Russian banks lose $25.7 million to network worm

Russian banks lose $25.7 million to network worm

Russian banks have lost $25.7 million in the past six months to a new form of malware that infects IT networks and can only be eradicated by a complete infrastructure shut-down.

The "Buhtrap" group delivers its deadly payload from a simple phishing scam that masquerades as a communication from the Central Bank of Russia.

Group IB, which has been tracking the malware, says Buhtrap is the first hacker group using a network worm to infect the overall bank infrastructure, significantly increases the difficulty of removing all malicious functions from the network.

"As a result, banks have to shut down the whole infrastructure which provokes delay in servicing customers and additional losses," says the company.

The worm, which has looted infected banks to the tune of $25.7 million in 13 successful attacks, is now also available from off-the-shelf exploit kits following the publication of the source code on dark Web forums in February.

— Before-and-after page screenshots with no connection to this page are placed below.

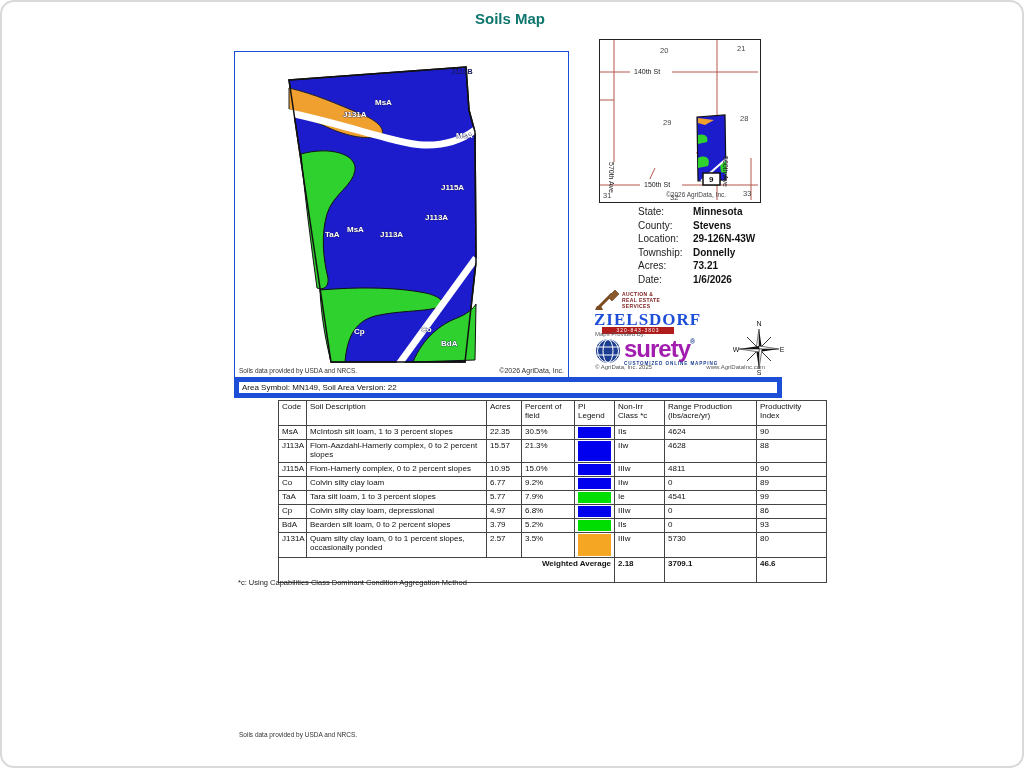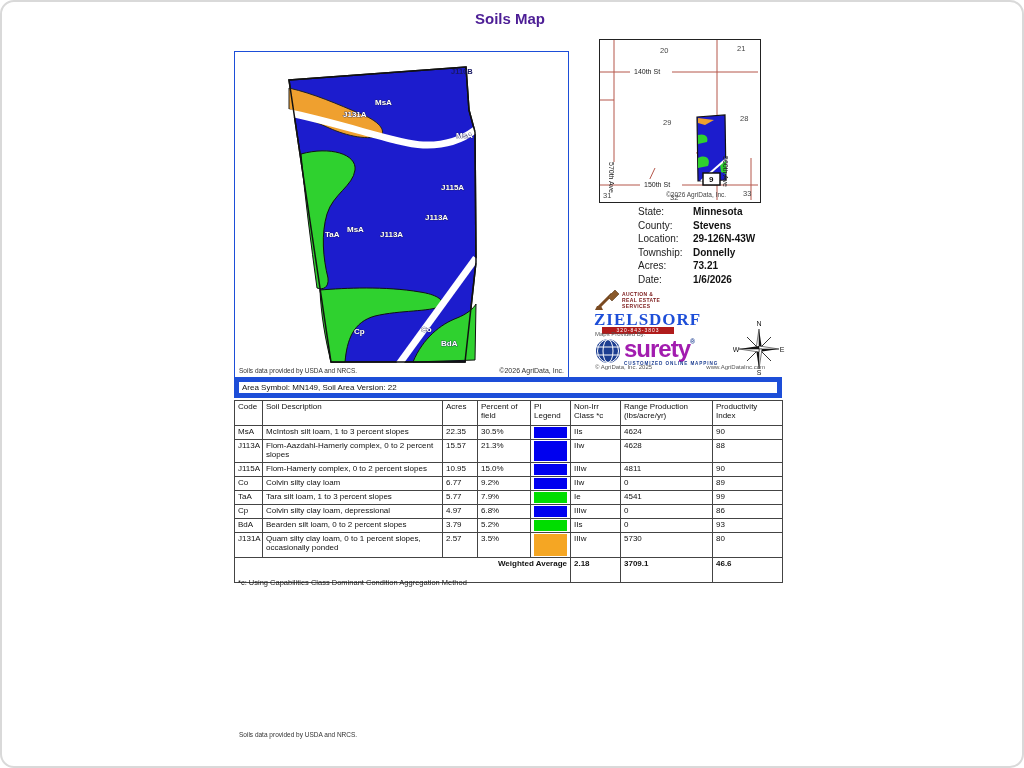--- a/index.html
+++ b/index.html
@@ -1,20 +1,20 @@
 <!DOCTYPE html>
 <html><head>
 <meta charset="utf-8">
 <style>
   html,body{margin:0;padding:0;background:#fff;}
   .page{position:relative;width:1024px;height:768px;background:#fff;overflow:hidden;
         font-family:"Liberation Sans", sans-serif;color:#111;
         border:2px solid #d9d9d9;border-radius:14px;box-sizing:border-box;}
   .abs{position:absolute;}
-  .title{left:0;top:8px;width:1016px;text-align:center;font-size:15px;font-weight:bold;color:#4c1d95;}
+  .title{left:0;top:8px;width:1016px;text-align:center;font-size:15px;font-weight:bold;color:#0f766e;}
 
   
   .map-box{left:232px;top:49px;width:333px;height:327px;border:1px solid #1d4ed8;background:#fff;}
   .map-note{left:237px;top:365px;font-size:6.5px;color:#333;}
   .map-label-light{font:bold 8px "Liberation Sans",sans-serif;fill:#fff;stroke:#1b1b55;stroke-width:.7px;paint-order:stroke;}
   .map-label-dark{font:bold 7.5px "Liberation Sans",sans-serif;fill:#181863;}
   .map-copy{font:7px "Liberation Sans",sans-serif;fill:#333;}
 
   
   .loc-box{left:597px;top:37px;width:160px;height:162px;border:1px solid #222;background:#fff;}
@@ -42,21 +42,21 @@
   .s-reg{font-size:7px;vertical-align:top;font-weight:bold;color:#1b3d91;}
   .s-tag{font-size:4.6px;font-weight:bold;color:#1b3d91;letter-spacing:.9px;margin-top:0px;}
   .s-bottom{left:593px;top:362px;font-size:6px;color:#555;width:170px;display:flex;justify-content:space-between;}
 
   .compass{left:731px;top:316px;}
   .compass text{font:7px "Liberation Sans",sans-serif;fill:#111;}
 
   
   .tbl-wrap{left:232px;top:375px;width:548px;}
   .tbl-caption{border:5px solid #1d4ed8;font-size:8px;padding:1px 3px;margin-bottom:2px;background:#fff;}
-  table.soils{border-collapse:collapse;table-layout:fixed;width:548px;font-size:8px;}
+  table.soils{border-collapse:collapse;table-layout:fixed;width:548px;font-size:8px;margin-left:44px;}
   table.soils th,table.soils td{border:1px solid #444;padding:1px 3px;vertical-align:top;overflow:hidden;}
   table.soils th{font-weight:normal;text-align:left;height:22px;}
   td.num{text-align:left;}
   td.legend{padding:0;}
   .legend > div{width:100%;height:100%;min-height:11px;}
   tbody tr td{height:11px;}
   tbody tr:nth-child(2) td{height:20px;}
   tbody tr:nth-child(8) td, tbody tr:nth-child(9) td{height:22px;}
   tr.wa td{font-weight:bold;height:11px;}
   td.wa-label{text-align:right;}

Group IB says Russian banks' reliance on basic anti-virus security precautions, make them sitting ducks for criminal cyber gangs.

"This group’s activity has led to the current situation where attacks against Russian banks causing direct losses in the hundreds of millions of rubles are no longer taken as something unusual," says the firm. "Absolutely all incidents could have been easily prevented. Annual expenditures for effective prevention tools are 28 times lower than the average direct loss from one targeted attack."